- TASK ITEM
Please write out the lines of the data exactly, beginning with the first and ending with the line containing "feces from each"; leave the pictures behind.
*** Block opens ***
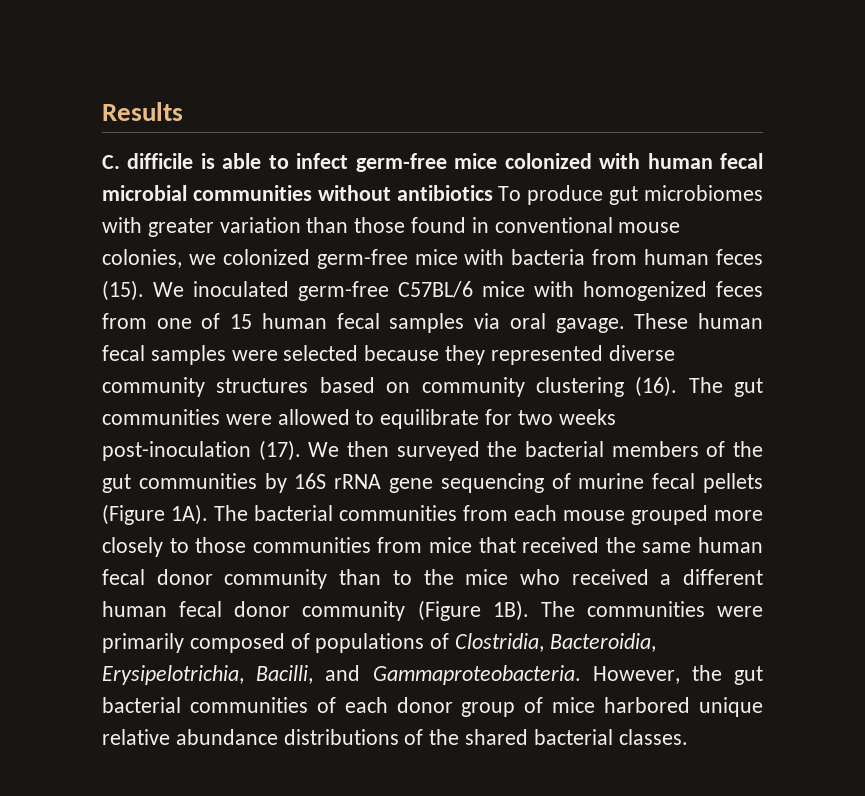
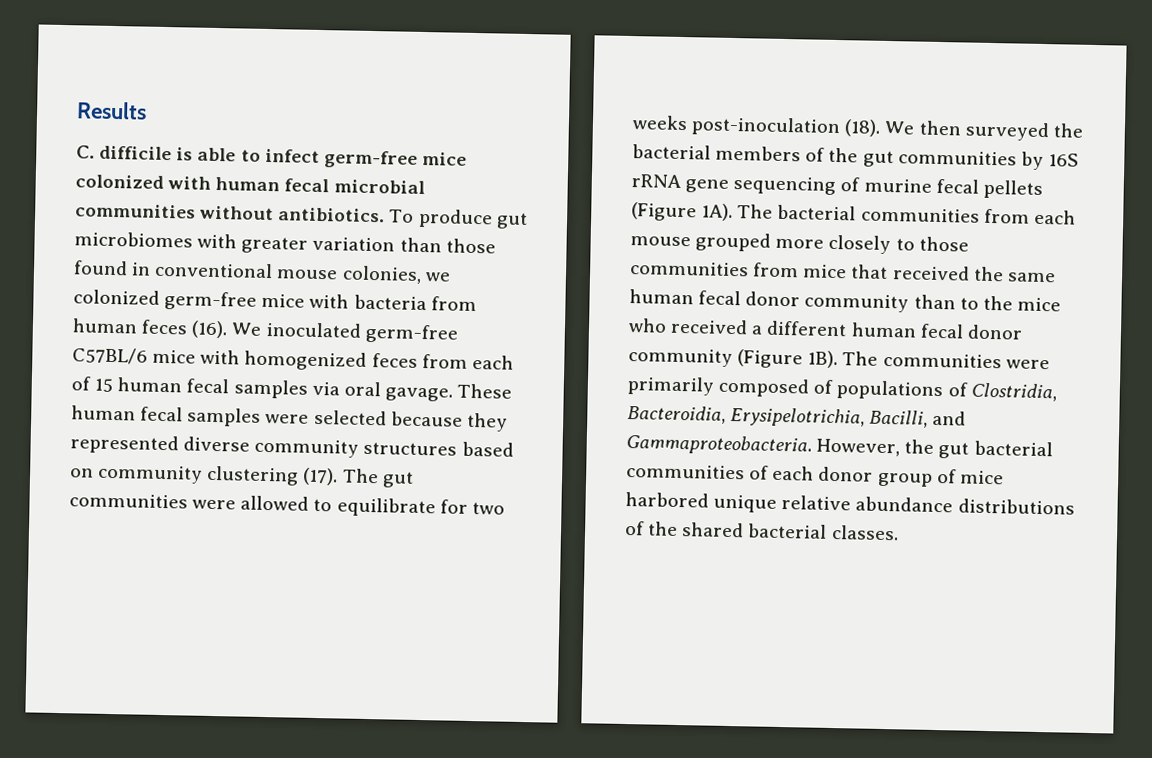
- C. difficile is able to infect germ-free mice colonized with human fecal microbial communities without antibiotics To produce gut microbiomes with greater variation than those found in conventional mouse colonies, we colonized germ-free mice with bacteria from human feces (15).
+ C. difficile is able to infect germ-free mice colonized with human fecal microbial communities without antibiotics. To produce gut microbiomes with greater variation than those found in conventional mouse colonies, we colonized germ-free mice with bacteria from human feces (16).
- We inoculated germ-free C57BL/6 mice with homogenized feces from one of 15 human fecal samples via oral gavage.
+ We inoculated germ-free C57BL/6 mice with homogenized feces from each of 15 human fecal samples via oral gavage.
- These human fecal samples were selected because they represented diverse community structures based on community clustering (16).
+ These human fecal samples were selected because they represented diverse community structures based on community clustering (17).
- The gut communities were allowed to equilibrate for two weeks post-inoculation (17).
+ The gut communities were allowed to equilibrate for two weeks post-inoculation (18).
*** Block closes ***
- TASK RESPONSE
- C. difficile is able to infect germ-free mice colonized with human fecal microbial communities without antibiotics To produce gut microbiomes with greater variation than those found in conventional mouse colonies, we colonized germ-free mice with bacteria from human feces (15).
+ C. difficile is able to infect germ-free mice colonized with human fecal microbial communities without antibiotics. To produce gut microbiomes with greater variation than those found in conventional mouse colonies, we colonized germ-free mice with bacteria from human feces (16).
- We inoculated germ-free C57BL/6 mice with homogenized feces from one of 15 human fecal samples via oral gavage.
+ We inoculated germ-free C57BL/6 mice with homogenized feces from each of 15 human fecal samples via oral gavage.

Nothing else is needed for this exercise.